**Task prompt:**
An exact copy is required of every line from the one with "html: <div>Deglycosylation</div> ->" through the end of the data below, and the pictures must stay out of it.

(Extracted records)
# # # #

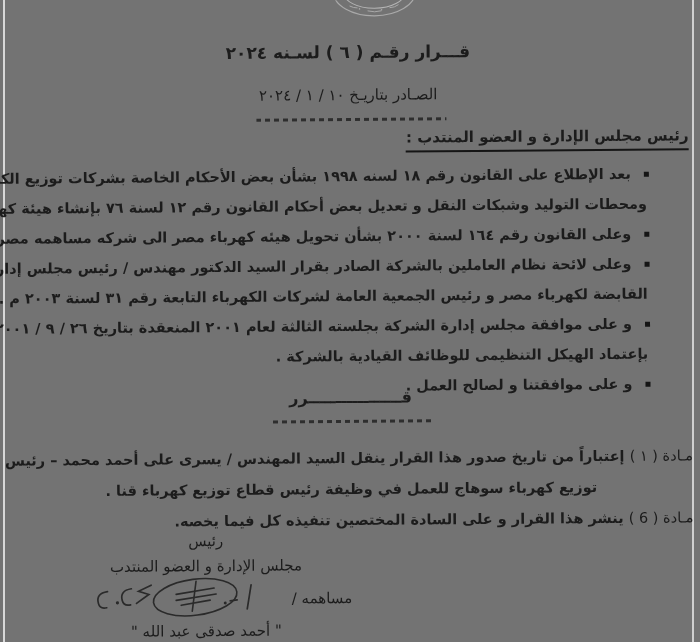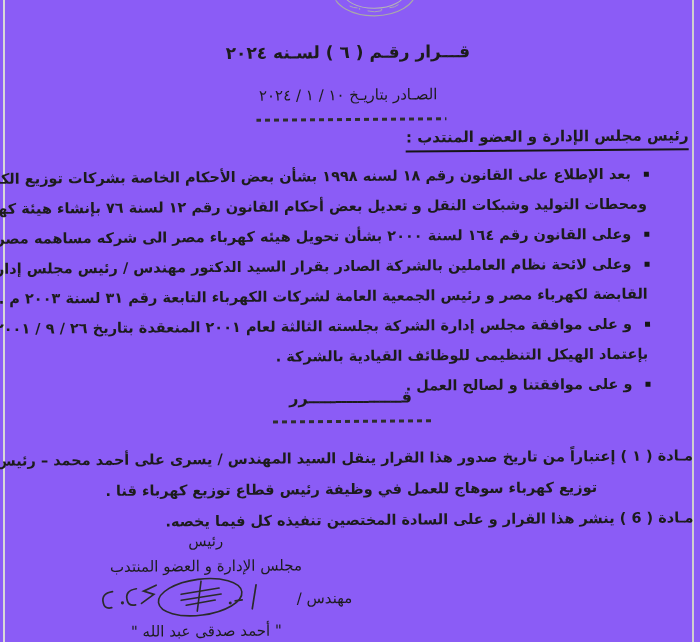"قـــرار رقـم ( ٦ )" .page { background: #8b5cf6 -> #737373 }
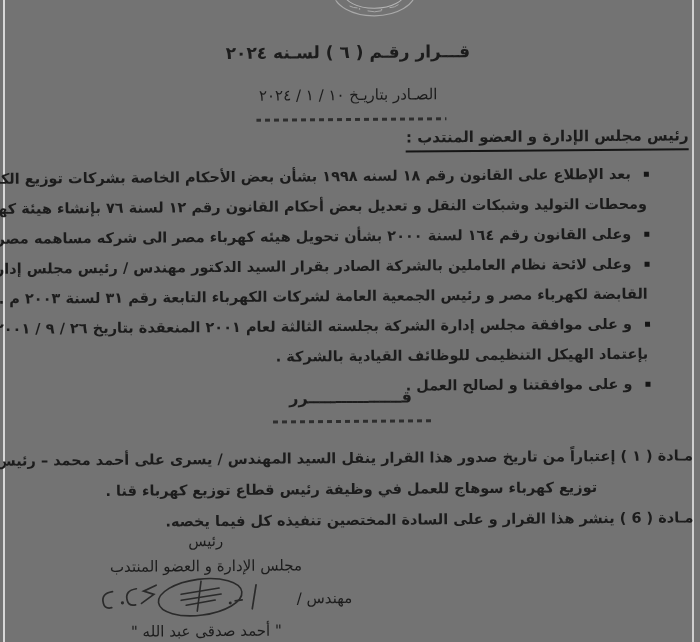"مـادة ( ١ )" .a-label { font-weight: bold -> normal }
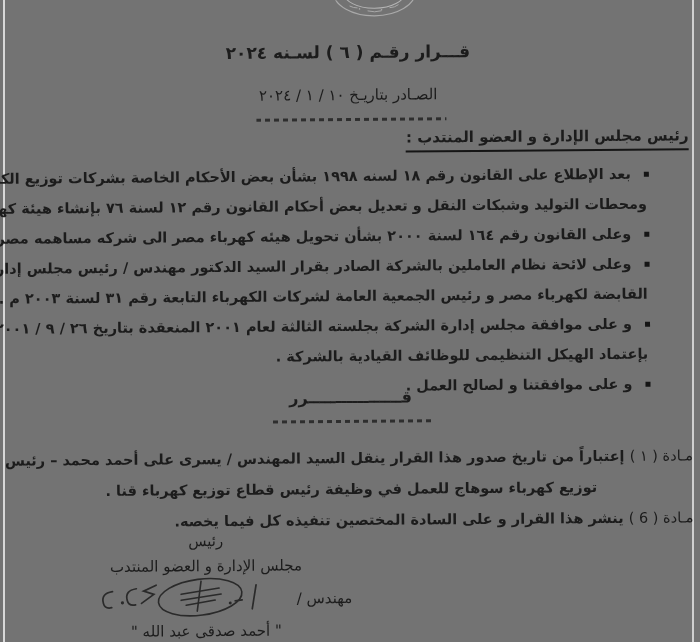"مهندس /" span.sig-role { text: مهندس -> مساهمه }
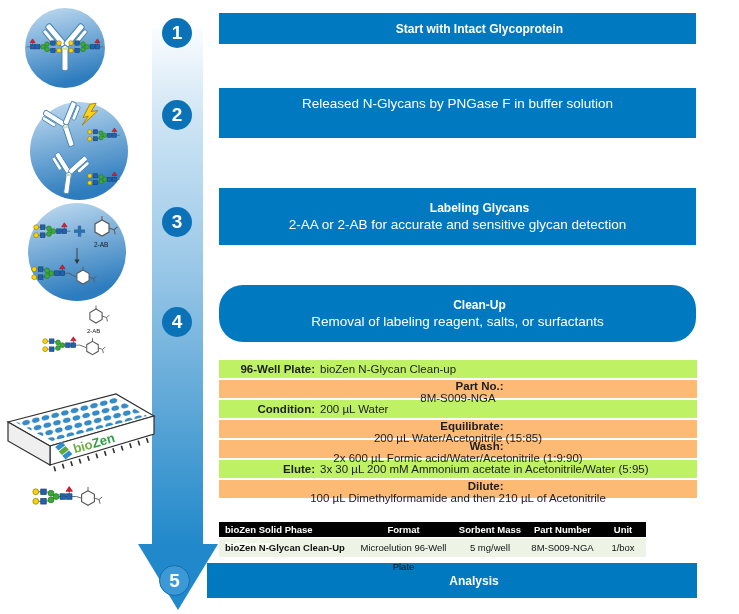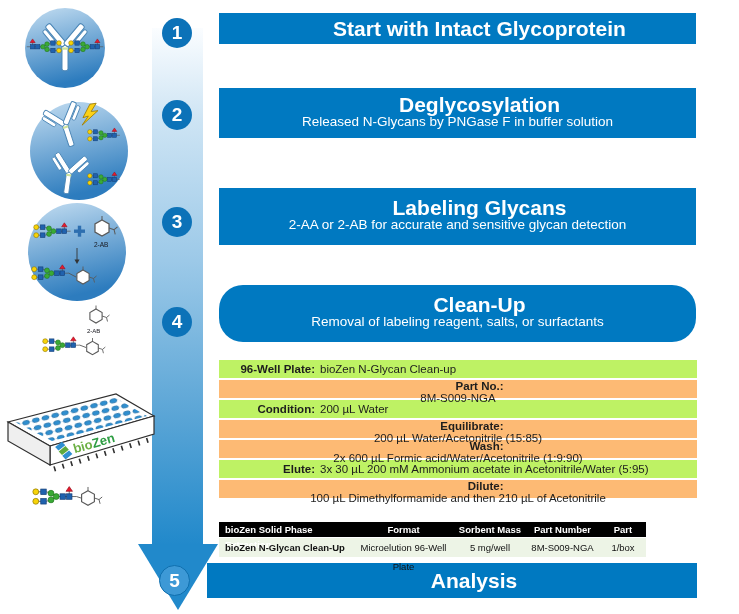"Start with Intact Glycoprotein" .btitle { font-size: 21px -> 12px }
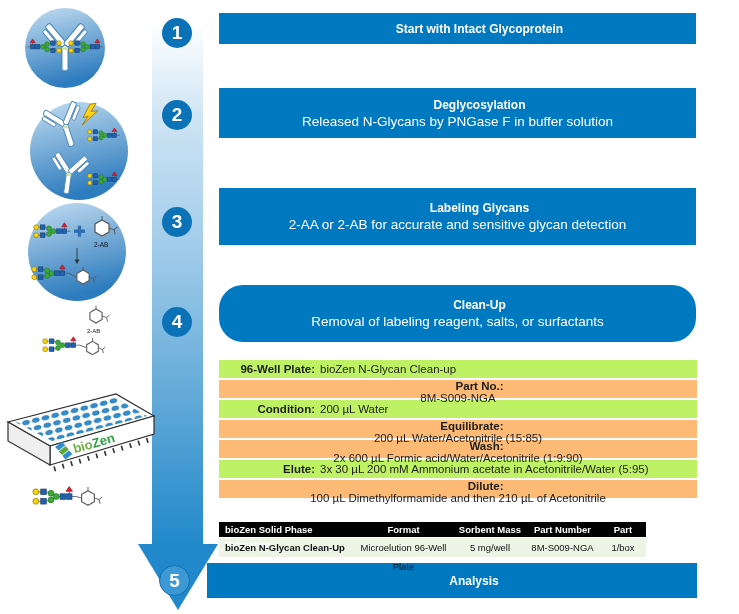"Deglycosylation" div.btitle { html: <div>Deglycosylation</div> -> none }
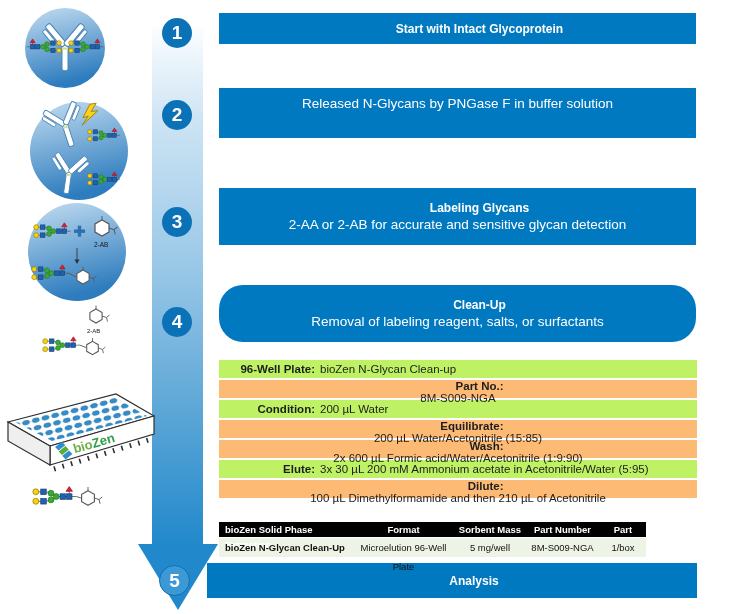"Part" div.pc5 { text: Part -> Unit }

# # # #

**Solution to the exercise:**
"Deglycosylation" div.btitle { html: <div>Deglycosylation</div> -> none }
"Part" div.pc5 { text: Part -> Unit }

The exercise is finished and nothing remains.